Formats¶
Bit-level reference for every low-precision format breccia handles. This is the document to consult when implementing a new kernel, debugging a checkpoint, or wiring breccia into a vendor library.
For recipes (which formats compose with which scale layouts), see recipes.md. For kernels (what runs at compute time), see kernels.md.

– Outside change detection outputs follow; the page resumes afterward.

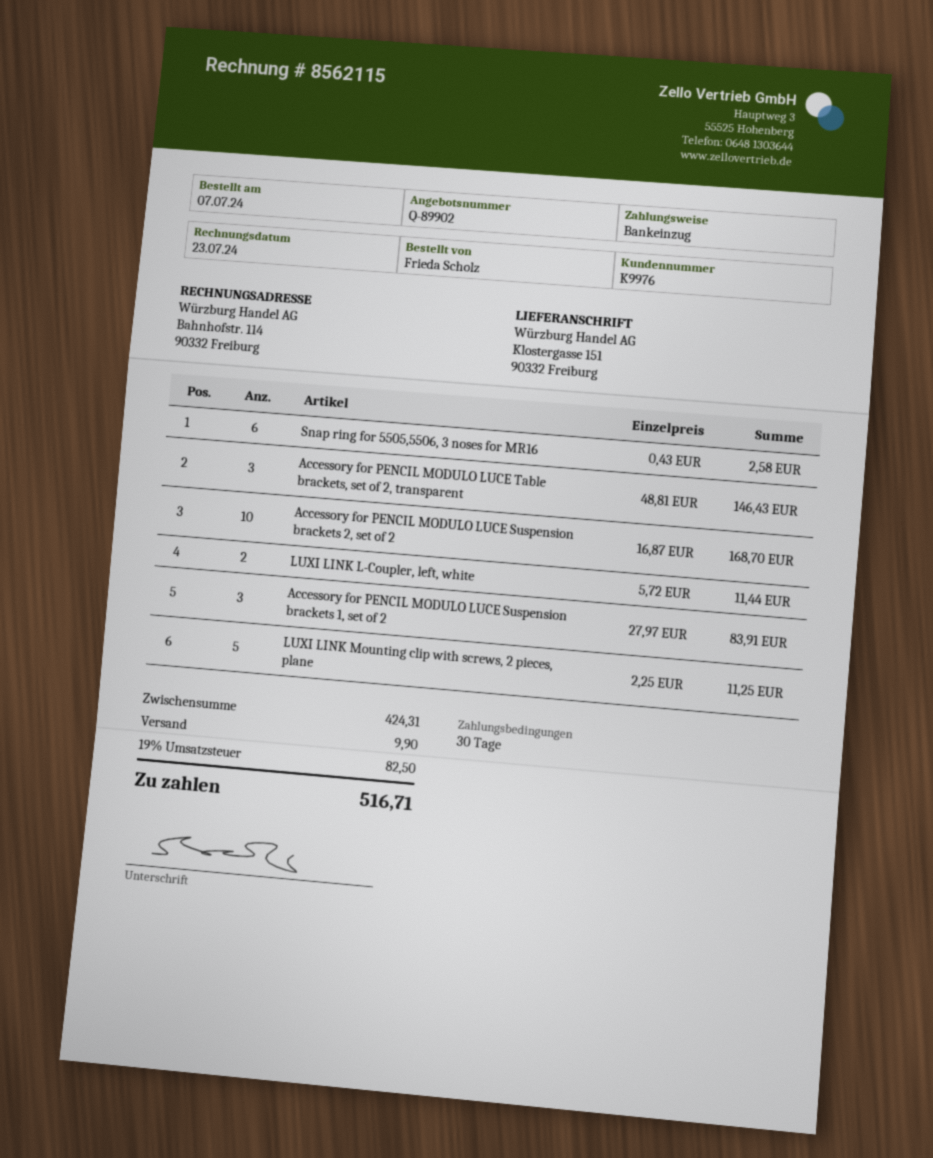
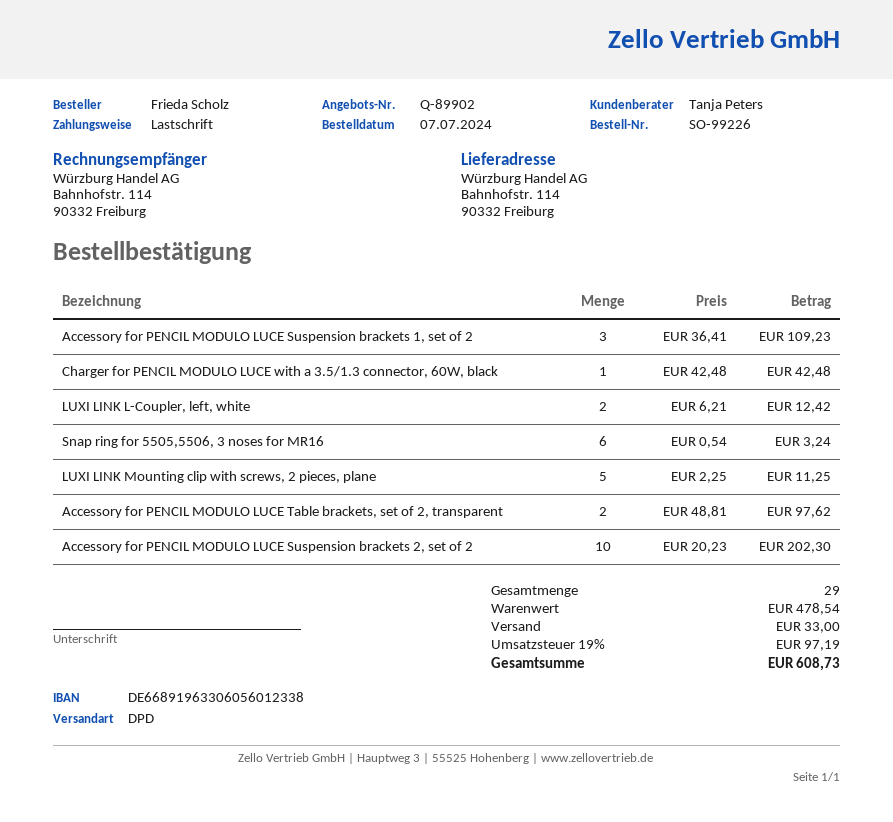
ship to: Klostergasse 151, 90332 Freiburg -> Bahnhofstr. 114, 90332 Freiburg
Snap ring for 5505,5506, 3 noses for MR16: 6 x 0.43 = 2.58 -> 6 x 0.54 = 3.24
Accessory for PENCIL MODULO LUCE Table brackets, set of 2, transparent: 3 x 48.81 = 146.43 -> 2 x 48.81 = 97.62
Accessory for PENCIL MODULO LUCE Suspension brackets 2, set of 2: 10 x 16.87 = 168.70 -> 10 x 20.23 = 202.30
LUXI LINK L-Coupler, left, white: 2 x 5.72 = 11.44 -> 2 x 6.21 = 12.42
Accessory for PENCIL MODULO LUCE Suspension brackets 1, set of 2: 3 x 27.97 = 83.91 -> 3 x 36.41 = 109.23
Charger for PENCIL MODULO LUCE with a 3.5/1.3 connector, 60W, black: none -> 1 x 42.48 = 42.48
subtotal: 424.31 -> 478.54
shipping: 9.90 -> 33.00
tax: 19% = 82.50 -> 19% = 97.19
total: 516.71 -> 608.73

FP8 E4M3 (Open Compute "E4M3FN")¶
| Field | Bits | Bias | Notes |
|---|---|---|---|
| Sign | 1 | — | Signed |
| Exponent | 4 | 7 | |
| Mantissa | 3 | — |
- Normal:
value = (-1)^S * 2^(E - 7) * (1 + M / 8)forE ∈ [1, 14] - Subnormal:
value = (-1)^S * 2^-6 * (M / 8)forE = 0 - NaN: byte
0b01111111(E = 15,M = 7). No Infinity. - Max normal:
448.0(S=0, E=14, M=6) - Min subnormal:
2^-9 ≈ 1.95 × 10^-3
256 possible bytes → 254 distinct floats + 2 NaN codes (one for each sign).
Helpers in breccia._formats:
encode_e4m3(x: np.ndarray) -> uint8 ndarray # round-to-nearest, saturating
decode_e4m3(b: np.ndarray) -> float32 ndarray # via 256-entry LUT
FP8 E5M2 (IEEE 754 compatible)¶
| Field | Bits | Bias | Notes |
|---|---|---|---|
| Sign | 1 | — | |
| Exponent | 5 | 15 | |
| Mantissa | 2 | — |
- Normal:
value = (-1)^S * 2^(E - 15) * (1 + M / 4)forE ∈ [1, 30] - Subnormal:
value = (-1)^S * 2^-14 * (M / 4)forE = 0 - ±Infinity:
E = 31, M = 0 - NaN:
E = 31, M ∈ {1, 2, 3} - Max normal:
57344.0(S=0, E=30, M=3) - Min subnormal:
2^-16 ≈ 1.53 × 10^-5
Wider range than E4M3, fewer mantissa bits → less precision. Typical use: gradient tensors in backward pass, weights with very wide dynamic range.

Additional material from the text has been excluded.